Dans Les Landes: fastest route to a food coma

First of all, I apologize for the quality of these photos. Simply put, the food was too darn lipsmackingly wonderful to spend time adjusting my camera settings.
No but really, Dans Les Landes is a treat. I have never been to this most Southwestern region of France, but if moving there insured one could eat like this on a daily basis, I would probably be running around frantically shoving my most beloved possessions into my Longchamp pliage, and leaving Lucie & André to fend for themselves. That might be a bit of an exaggeration. Hmm. Maybe…
My dinner buddy was a girlfriend who, lucky dog, happens to live just around the corner from the restaurant. I wouldn’t blame her if she stopped in every once and awhile to indulge in a glass of their refreshing white sangria:
To accompany our aperitif we sampled the croissant au jambon et beurre truffé- a small crispy croissaint with ham and truffle butter. It’s a good thing I don’t work in the kitchen at this resto, otherwise I may get fired for shoving these tiny pieces of awesomeness in my pockets for the commute home…


After aperitif, we attempted to make some decisions about dinner. Not an easy decision, given the incredible length of the menu (and the fact that I didn’t actually know what half of it was…):


We settled on a bottle of Chateau de Perchade, typical to the region:

And started in on the food. First up was the Rillettes de Sardines, a sort of fish paté served with little grilled toasts:

Then came my favorite of the night, the Croustillants de Polenta au Magret Fumé- crispy fried polenta dotted with pieces of smoked duck breast. This is where the photography really fails. They were golden, crispy and piping hot, and a bite revealed a creamy melt-in-your-mouth polenta the likes of which I’ve never tasted. Top that off with the little surprise morsels of duck breast, and well, it was a very much a food revelation. And as much as it sounds gourmet, I assure you that this is the ultimate drunk food. Gourmet drunk food. Actually, I think that might be the proper translation of tapas:

Here is the Poitrine de Cochon Croustillant aux Eaces. I am still not sure what eaces are, I can only assume they are some kind of spice. Anyway, the crispy pork belly was, well crispy, and quite sweet–almost reminded me of chinese barbecue spare ribs:

Then there was the most obligatory tapas I know of, Chipirons Frits- fried calamari. And it was served in a shoe !

And lastly, and I swear, for some reason we thought we were getting a relatively healthy vegetable-y option in ordering the Panis au chorizo et romarin. In my defense, I didn’t know what panis are, and pretended not to see the word chorizo. Rosemary counts as a vegetable, right ? Anyway, they turned ou to be the very gourmet version of mozzarella sticks: little fried nuggets of cheese with spicy chorizo and rosemary inside. Again. Miam. [edit: apparently these are not cheese nuggets as previously stated, but rather a sort of fried chick pea beignet. The only explanation I can come up with for confusing chick peas with fried cheese is that this resto is pretty much awesome.]

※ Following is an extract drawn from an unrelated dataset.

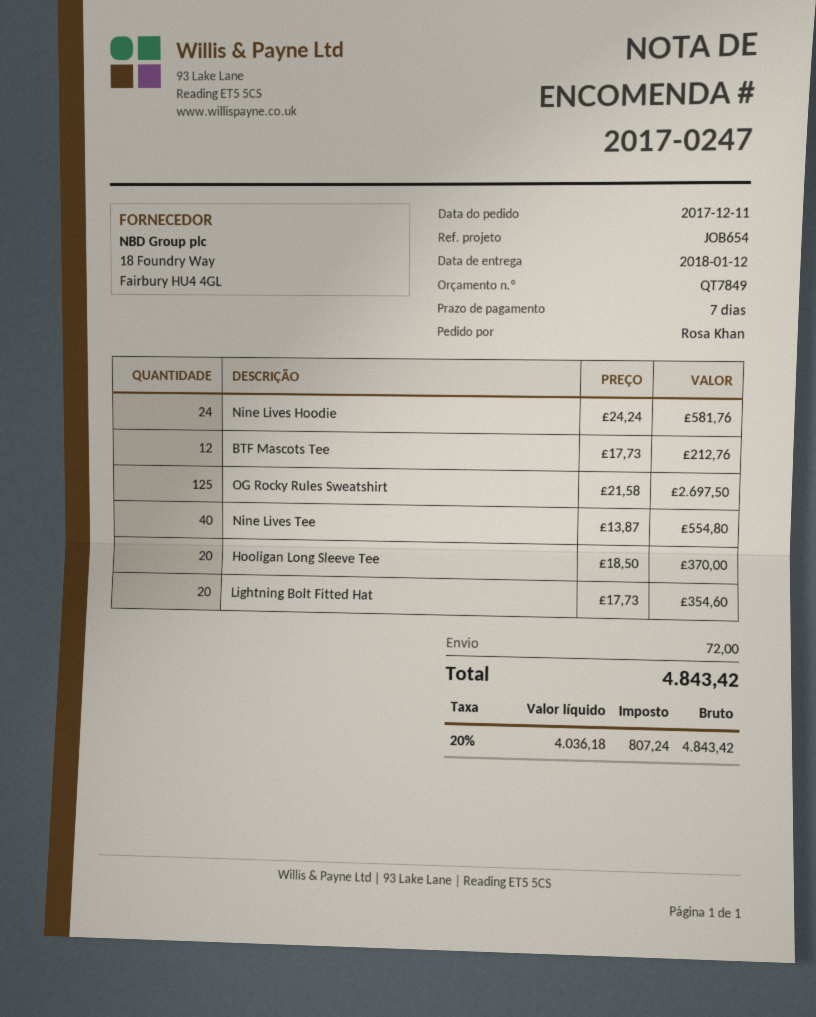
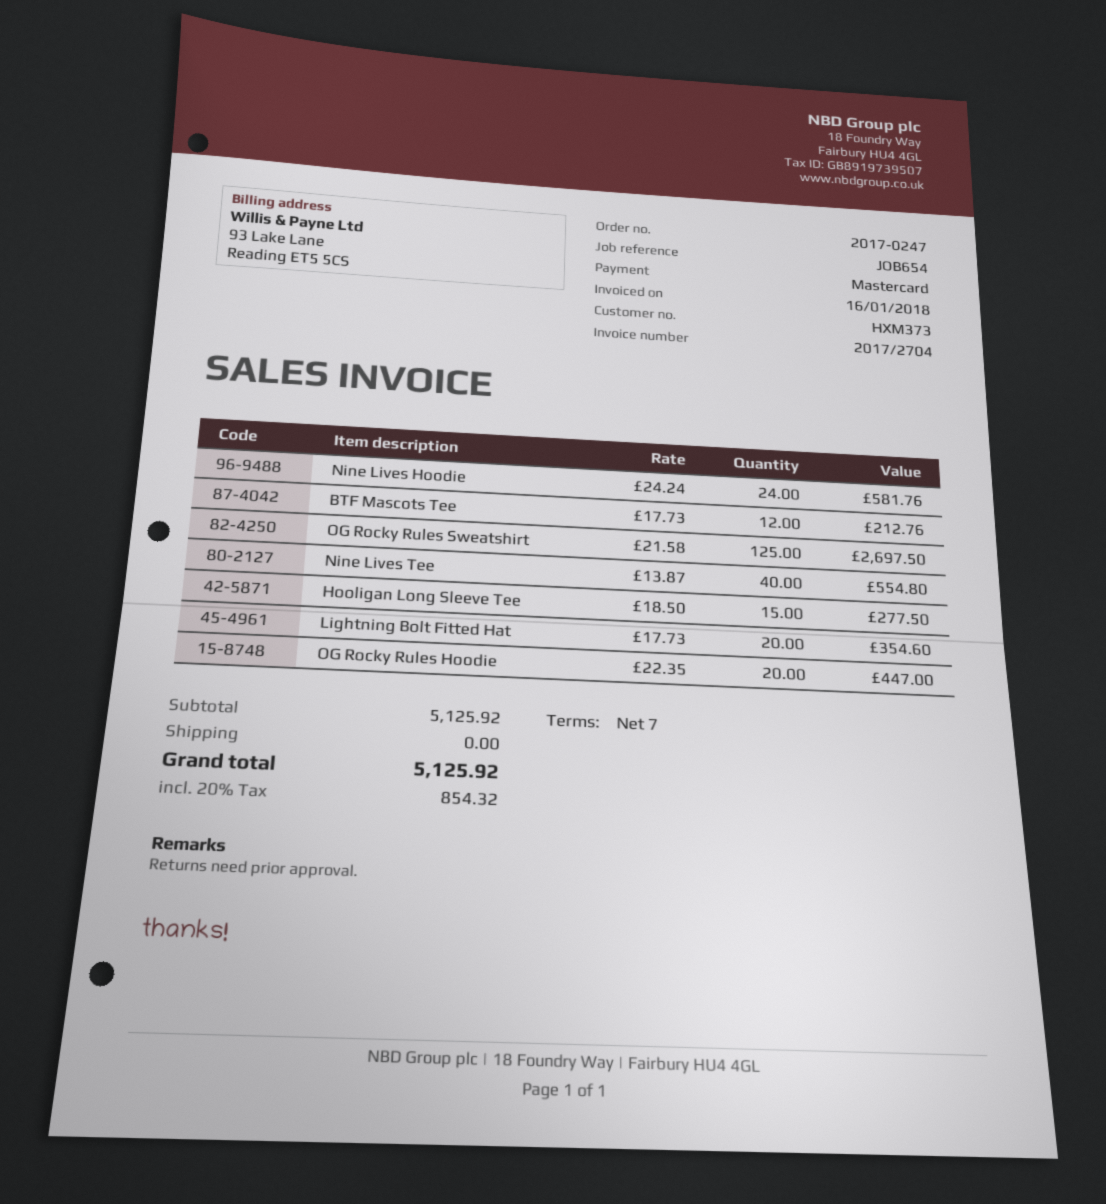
Hooligan Long Sleeve Tee: 20 x 18.50 = 370.00 -> 15 x 18.50 = 277.50
OG Rocky Rules Hoodie: none -> 20 x 22.35 = 447.00
shipping: 72.00 -> 0.00
tax: 20% = 807.24 -> 20% = 854.32
total: 4843.42 -> 5125.92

And after all of this, you’d think there wasn’t room for dessert. But looking at the dessert board, we just had to try the one unrecongizable option: Millassou Landais Croustillant, Confit de Vieux Garçon:

This is where I have no more pictures, as my camera sadly became too tired and jealous of the tapas-fest and ran out of battery, so I will do my best to describe this spirited dessert. The Millassou seem to be a sort of sweet fried cheese stick, which should be dipped into the confiture. I, however, had no idea what confiture de Vieux Garçon was. Further research has revealed that Vieux Garçon is away of preserving a seasonal mixture of fruits with alcohol. I would guess that these were fall fruits, as the confit was slightly figuey. But the combination was intoxicating, though not as much as the Armagnac a la Framboise that we washed it all down with. That’s right, folks, Raspberry Armagnac. You have my permission to breathe a sigh of jealousy.

I really have nothing negative to say about Dans Les Landes. The service was friendly and attentive, yet terribly patient in the face of our difficulty in making ordering decisions (obviously the most life-or-death of decisions). The server even advised us to order one less dish, as she feared our excitement over the menu was far bigger than our appetites.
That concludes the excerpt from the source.